Geographic and Spatial Data Mining (slides).
Michael May, Department Knowledge Discovery,
Fraunhofer Institute of Autonomous Intelligent Systems, Sankt Augustin, Germany.
Abstract. The widespread use of ubiquitous and mobile technologies such as sensor networks, GPS, mobile phones and RFID, as well as the recent success of Google Earth lead to a situation where more and more data mining applications will have to deal with non-trivial problems of spatio-temporal data analysis. Applications range from telecommunication, retail and market research to scientific applications from ecology or epidemiology.
Despite the importance, standard data mining tools and methods cannot adequately deal with spatial information. Consequently, important information is thrown away, leading to non-optimal results. The last years have seen several lines of research that try to change this situation. Various classes of data mining algorithms - e.g. clustering, association rules, decision trees, subgroup discovery - have been upgraded to handle geographic objects such as lines, points and polygons and their spatial relationships. Nicely complementing classical approaches that have been pioneered in geostatistics (e.g. Kriging, Point Pattern Analysis), those approaches are often rooted in some form of Multi-Relational Data Mining.

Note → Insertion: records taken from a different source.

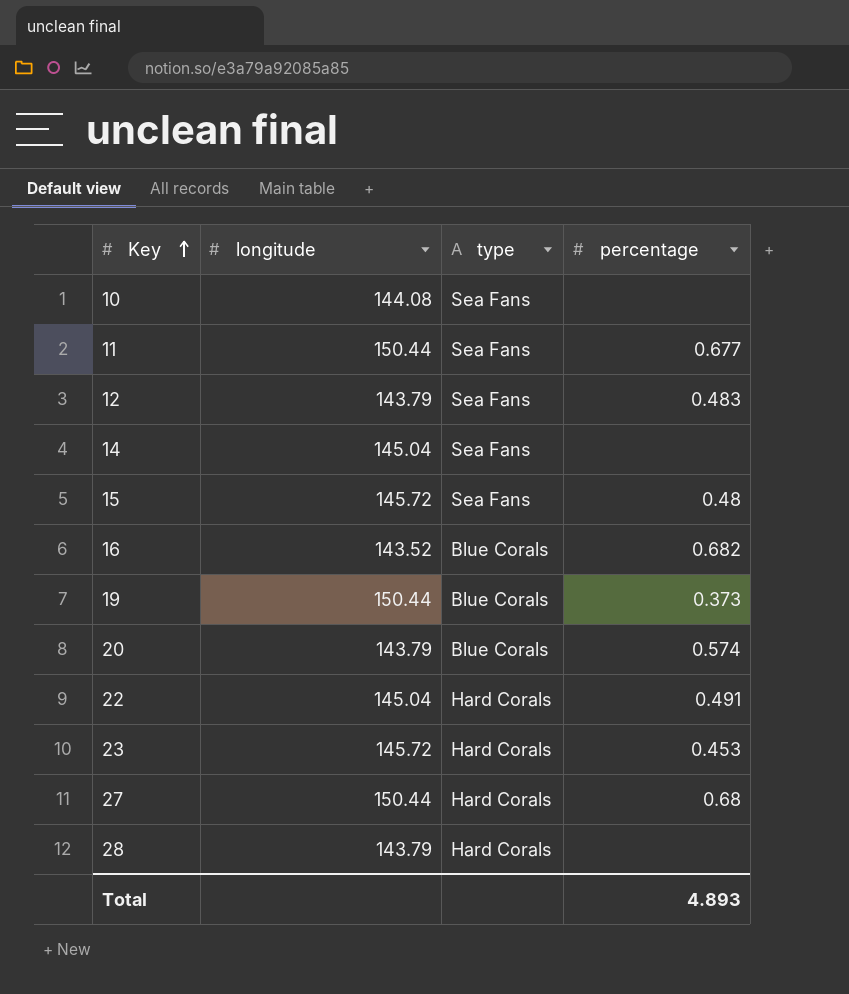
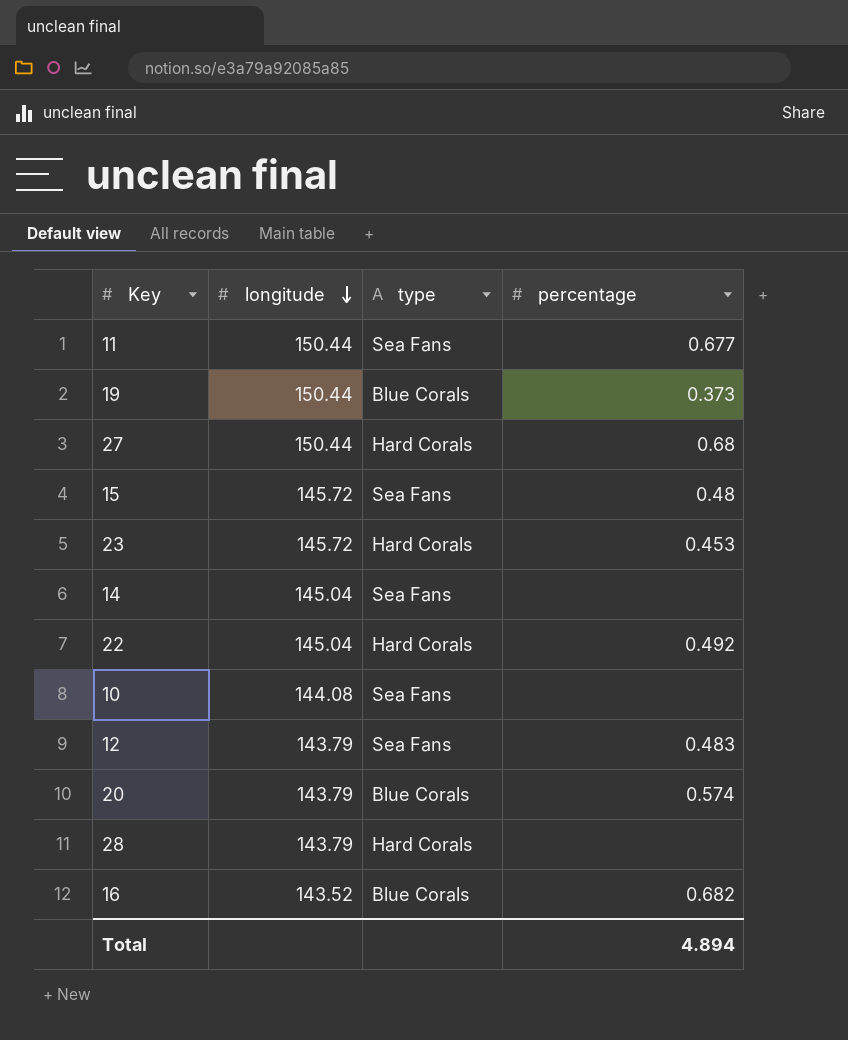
row order: Key ascending -> longitude descending
22 | percentage: 0.491 -> 0.492
Total | percentage: 4.893 -> 4.894

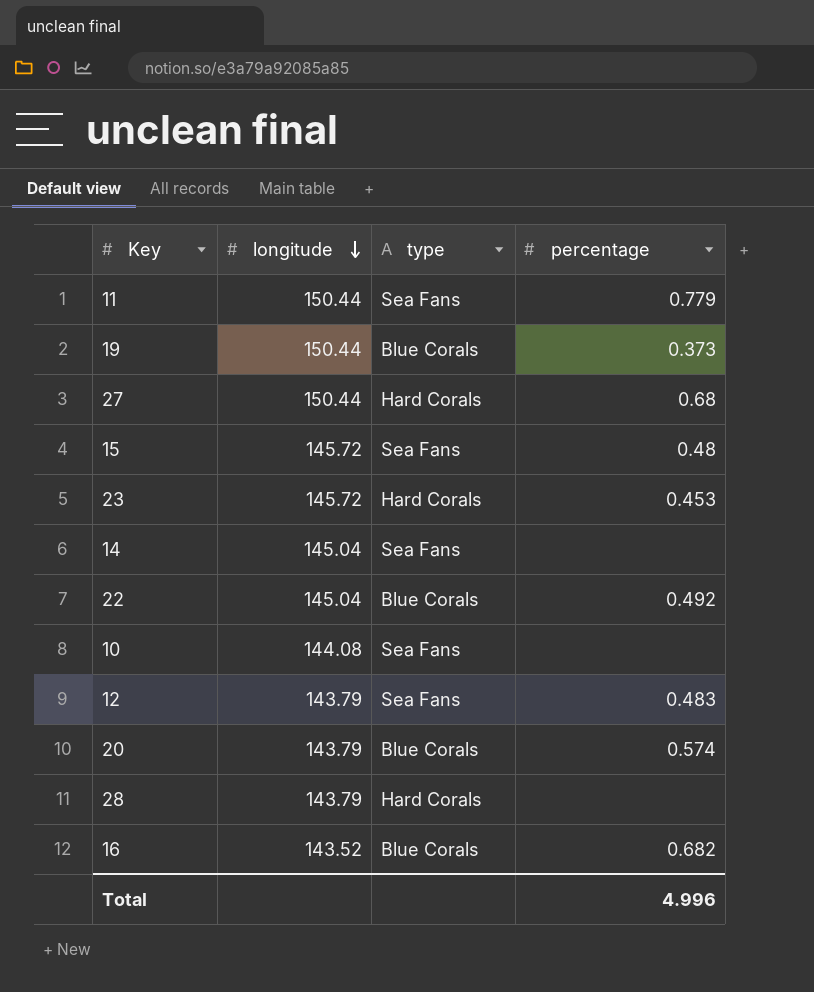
11 | percentage: 0.677 -> 0.779
22 | type: Hard Corals -> Blue Corals
Total | percentage: 4.894 -> 4.996

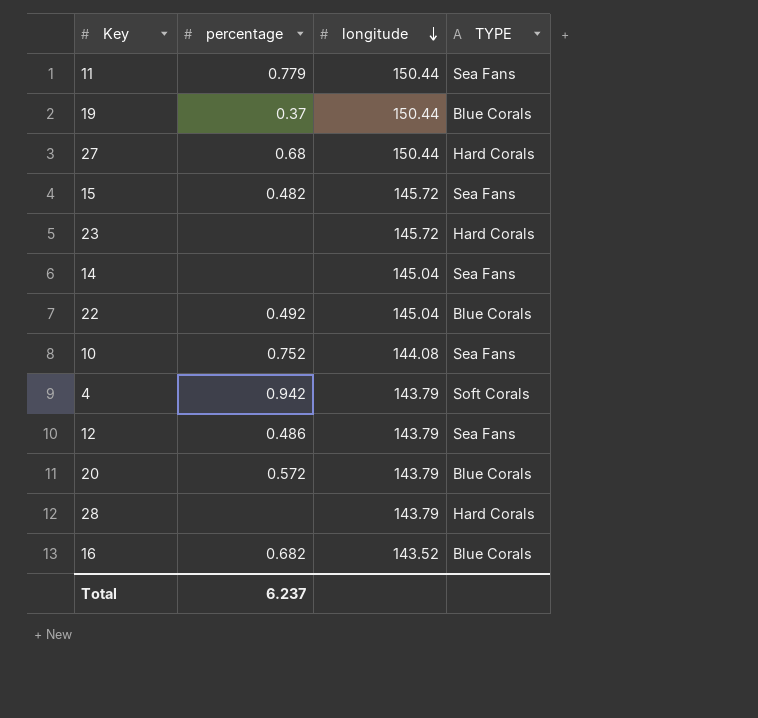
column percentage | position: 4 -> 2
column name: type -> TYPE
19 | percentage: 0.373 -> 0.37
15 | percentage: 0.48 -> 0.482
23 | percentage: 0.453 -> none
10 | percentage: none -> 0.752
row 4: none -> 0.942 | 143.79 | Soft Corals
12 | percentage: 0.483 -> 0.486
20 | percentage: 0.574 -> 0.572
Total | percentage: 4.996 -> 6.237

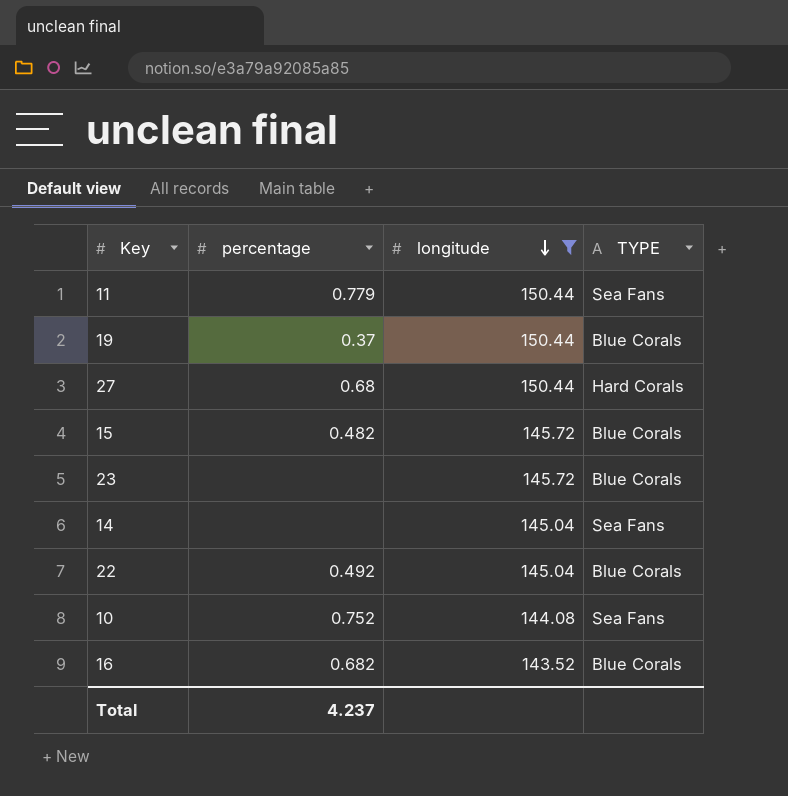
filter: none -> longitude != 143.79
15 | TYPE: Sea Fans -> Blue Corals
23 | TYPE: Hard Corals -> Blue Corals
Total | percentage: 6.237 -> 4.237

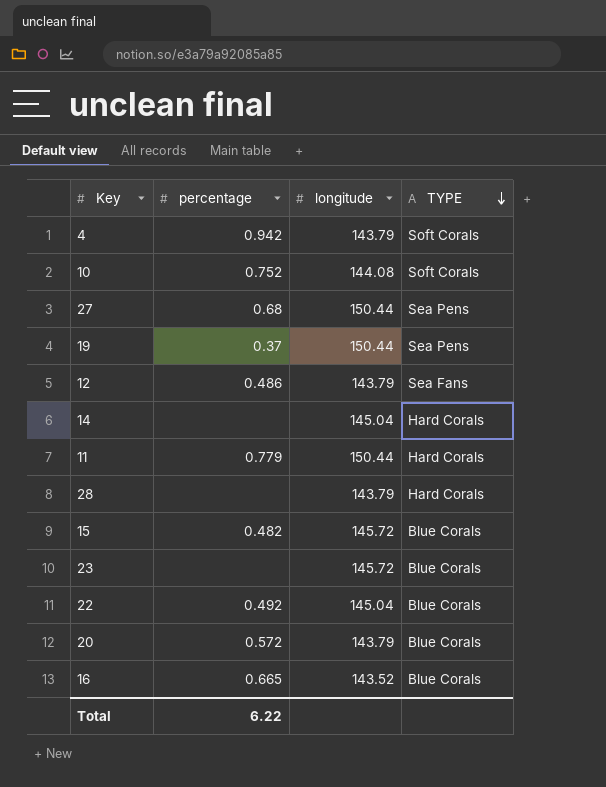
filter: longitude != 143.79 -> none
row order: longitude descending -> TYPE descending
10 | TYPE: Sea Fans -> Soft Corals
27 | TYPE: Hard Corals -> Sea Pens
19 | TYPE: Blue Corals -> Sea Pens
14 | TYPE: Sea Fans -> Hard Corals
11 | TYPE: Sea Fans -> Hard Corals
16 | percentage: 0.682 -> 0.665
Total | percentage: 4.237 -> 6.22

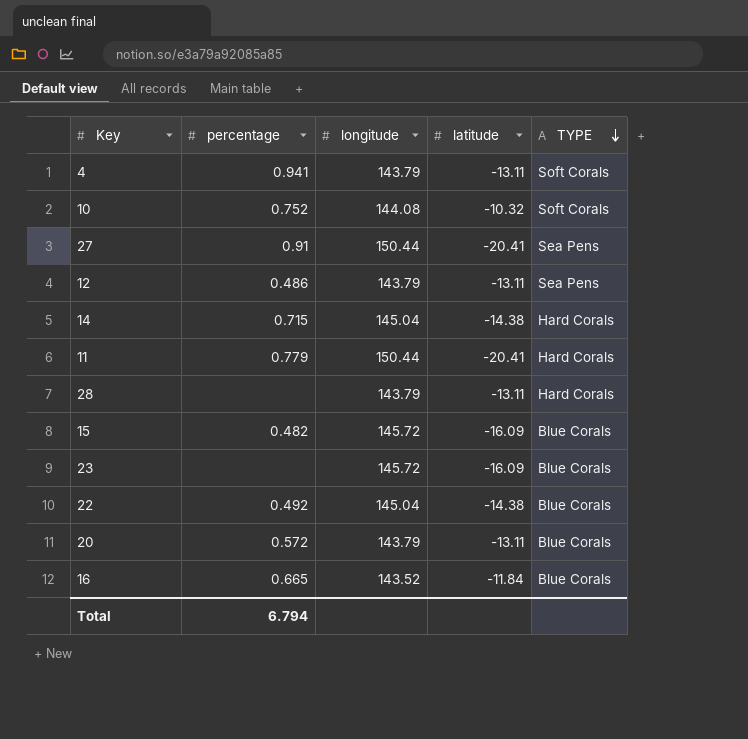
column latitude | position: none -> 4
row 19: 0.37 | 150.44 | Sea Pens -> none
4 | percentage: 0.942 -> 0.941
27 | percentage: 0.68 -> 0.91
12 | TYPE: Sea Fans -> Sea Pens
14 | percentage: none -> 0.715
Total | percentage: 6.22 -> 6.794

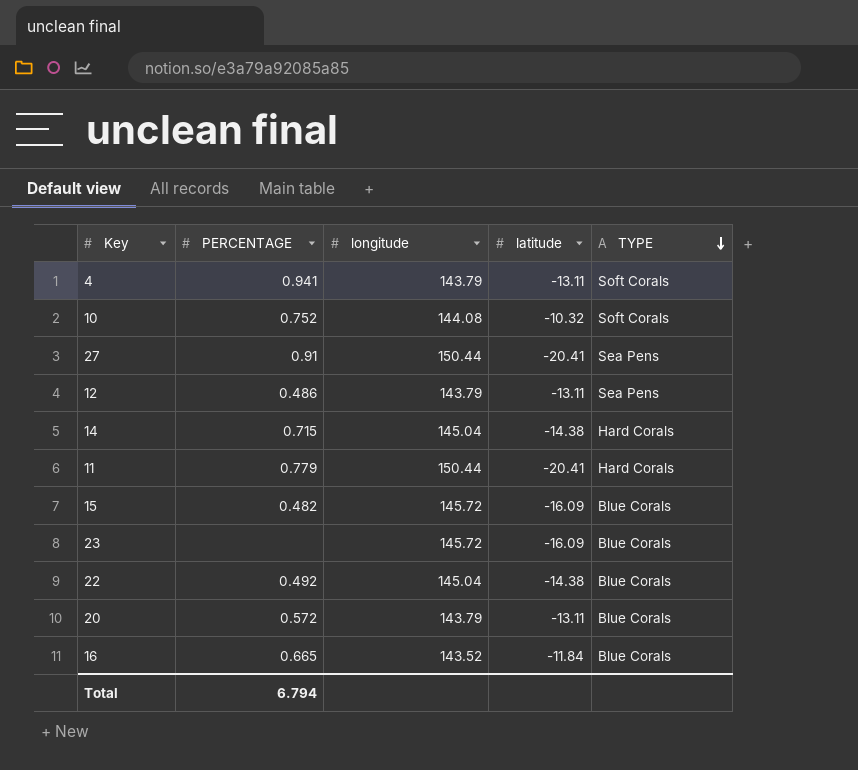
column name: percentage -> PERCENTAGE
row 28: none | 143.79 | -13.11 | Hard Corals -> none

In this tutorial, we will first clarify the various data types relevant for geographic data mining and work out the specific characteristics and challenges of geographic data. Next, we discuss several examples of algorithms that take advantage of these data types. Finally, we present a wide range of applications to illustrate the potential, successes and shortcomings of current Spatial Data Mining approaches. We conclude by pointing out some future challenges and directions.